Alors que la Loi électorale promulguée le 24 mars 2014 stipule, dans son article 67, alinéa 1, que « l’électeur satisfait à son devoir électoral sur la base de sa carte d’identité personnelle », le président du Haut Comité électoral, Hicham Cha »ar a précisé, le 29 avril, que les électeurs résidant ou de passage à l’étranger devront également présenter leur passeport avec le tampon attestant qu’ils sont sortis de leur pays de façon régulière. Cette disposition écarte de facto, d’une manière anticonstitutionnelle et discriminatoire, les Syriens en âge de voter qui figurent parmi les quelque 3 millions de réfugiés dans les pays voisins.
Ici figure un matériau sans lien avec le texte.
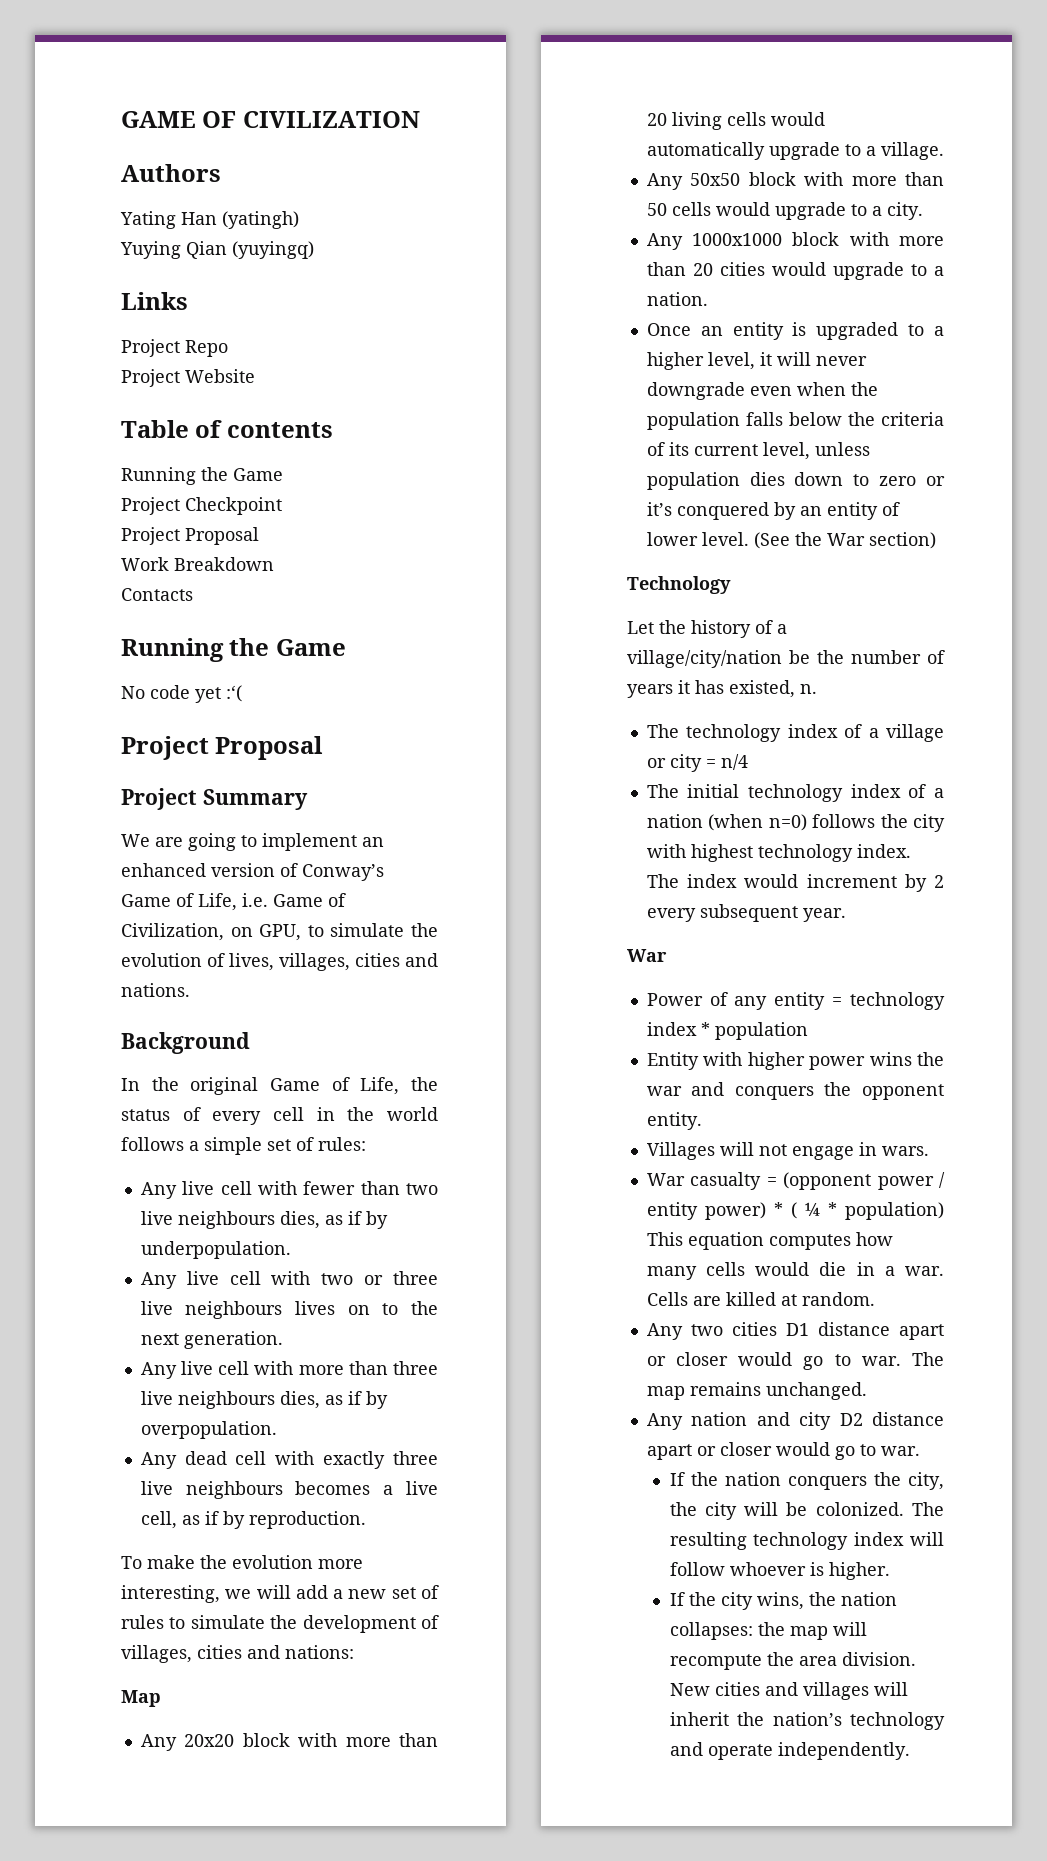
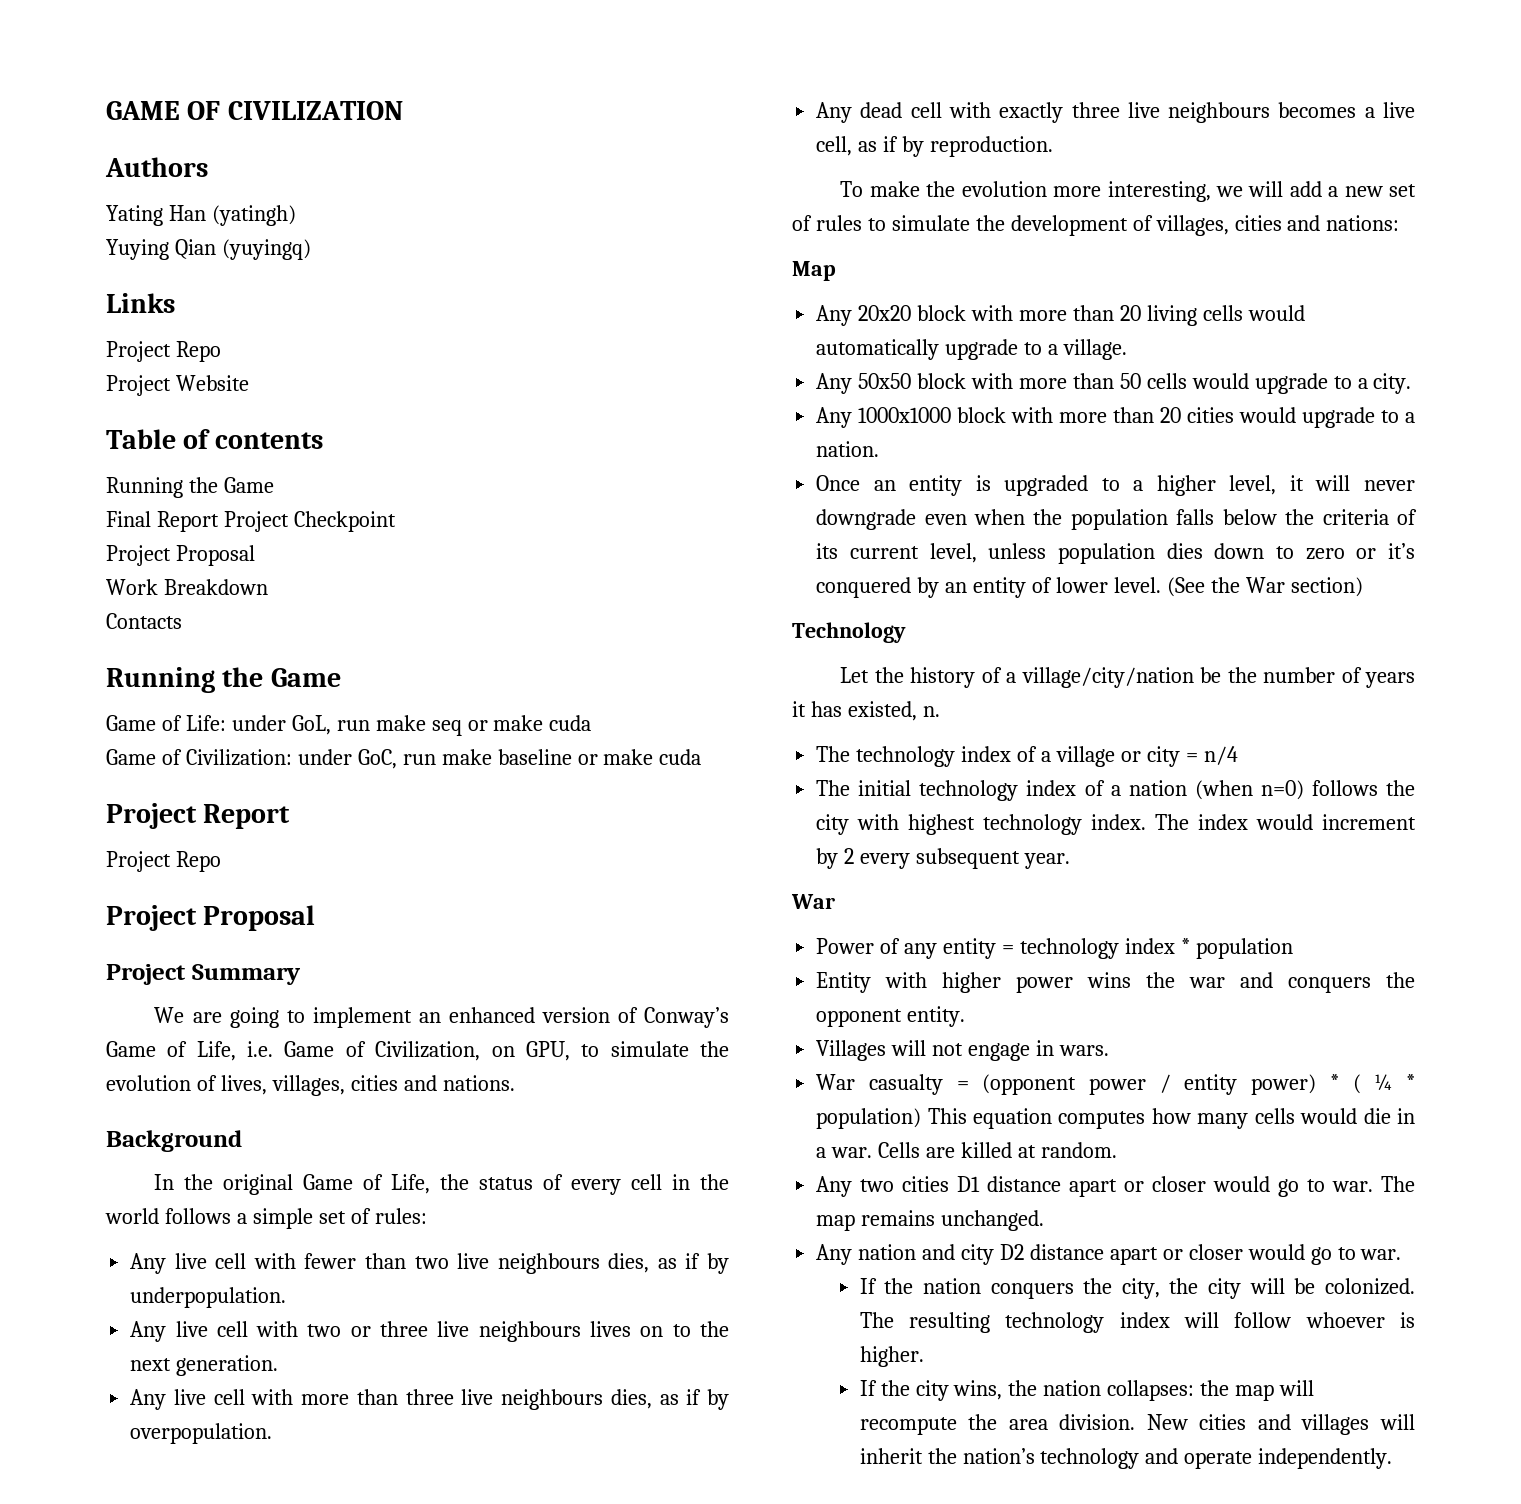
(283, 474) none -> [106,511,219,532] Final Report
[121,685,242,703] No code yet :‘( -> [106,715,592,736] [106,749,702,769] [106,803,291,829] [106,851,221,872] Game of Life: under GoL, run make seq or make cuda // Game of Civilization: under GoC, run make baseline or make cuda // Project Report // Project Repo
Lorsqu’ils ont fui en direction de la Turquie, du Liban et de la Jordanie, et pour certains au-delà, franchissant clandestinement les frontières pour échapper à la mort, ils n’ont naturellement pas fait tamponner ce document. Une grande partie d’entre eux n’en avaient d’ailleurs pas ou n’en jamais disposé du tout, leurs moyens ne leur permettant pas de rêver d’un déplacement à l’étranger. D’autres encore s’étaient abstenus de le réclamer aux autorités de leur pays : leur inscription sur la liste des personnes recherchées aurait immédiatement attiré sur eux l’attention des services de renseignements chargés de veiller à la sécurité du régime en Syrie.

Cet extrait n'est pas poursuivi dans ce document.